This is my multi-machine disassembler.  This is a compilation document;
for a usage document, see README.

Ideally, it should work to just type "make".  But the ideal is not
achieved as often as it might be.  In roughly decreasing likelihood (in
my estimation) of their causing trouble, here are some of the issues
you may run into:

- I've used a semi-private compiler extension (labeled control
  structure), which will produce syntax errors in standard C.  See
  below for more on the philosophy of this and how to deal with it.

- The Makefile uses the "variable != command" assignment syntax.  If
  this doesn't work for you, either get a real make (like a recent
  Berkeley make) (heh, are my biases showing?) or just replace such
  lines with suitable variable settings, such as CC=gcc.

- The Makefile runs a command that pipes nm output through sed and an
  awk script to rebuild machines.c.  If you don't have nm, sed, and
  awk, or if your nm produces output in a form that can't easily be
  massaged this way, you may have to do away with this rule and put in
  a hand-written machines.c.

- The Makefile uses "ld -X -r" to combine multiple .o files into one.
  If you're not on a conventional Unix machine, this may cause trouble.
  You can probably work around it by removing that target and listing
  the multiple files instead of the single file in the MO variable.

- The code assumes a Unix-style I/O subsystem.  In particular (and,
  possibly, among other things), it does not make any distinction
  between binary and text files; this may cause trouble if you are
  saddled with an OS that does make such a distinction.

- The Makefile compiles a program and runs it to produce another source
  file.  This normally will not be a problem, but it may cause trouble
  if your CC is a cross-compiler.

- The code uses gcc-style nested functions.  If your compiler can't
  handle these, the simplest thing to do from my point of view is to
  get and use gcc instead.  It is probably possible to un-nest them,
  but it may not be simple to do so; I haven't looked into it in any
  detail.  The philosophical remarks below about compiler extensions
  apply here too.

- If you run into any other problems that you think belong on this
  list, please send me mail!

As for my use of compiler extensions...

The code uses two notable extensions to C, one being gcc-style nested
functions, the other being labeled control structure.  Whether it's
appropriate to use nonstandard extensions is arguable; I see arguments
in both directions.

On the one hand, using extensions makes the resulting code nonportable
to compilers that don't also implement them.

On the other hand, there's no point having extensions if they never get
used.

Using gccisms like nested functions doesn't bother me significantly.
gcc is widely enough available that there's comparatively little risk
it will be unavailable for a target platform (though I realize this may
be small consolation for someone wanting to build the code for a
platform where it's not), and the gccisms improve the expressive power
of the language greatly, making possible a number of fairly clean ways
of doing things that are relatively difficult in standard C.
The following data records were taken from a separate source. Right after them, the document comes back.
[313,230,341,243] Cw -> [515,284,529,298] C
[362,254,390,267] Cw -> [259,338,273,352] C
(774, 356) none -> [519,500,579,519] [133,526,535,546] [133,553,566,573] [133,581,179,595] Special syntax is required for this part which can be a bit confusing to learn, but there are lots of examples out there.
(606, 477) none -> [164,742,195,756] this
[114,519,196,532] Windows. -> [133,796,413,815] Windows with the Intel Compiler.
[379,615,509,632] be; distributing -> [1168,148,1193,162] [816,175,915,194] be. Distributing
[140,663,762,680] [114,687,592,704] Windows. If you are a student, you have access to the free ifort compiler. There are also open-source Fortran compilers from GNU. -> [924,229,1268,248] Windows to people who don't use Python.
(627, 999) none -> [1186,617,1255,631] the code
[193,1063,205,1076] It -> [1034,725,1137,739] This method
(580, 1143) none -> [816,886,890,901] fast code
Using labeled control structure bothers me a bit more.  Like nested
functions, it does not, technically, make possible anything that's
impossible in standard C, but it makes a number of things clearer.
Since my patches to gcc to implement labeled control structure are
publicly available, anyone who has gcc to start with (see the previous
point) can get labeled control structure support - though it may
require porting, or installing another gcc version, if the gcc version
at hand is too different from the ones I've added the support to.  And
I'd like to see such support spread; I think the extension is useful
enough that it deserves wider support.  Thus, even though it bothers me
more, I still come down in favor of using such tags.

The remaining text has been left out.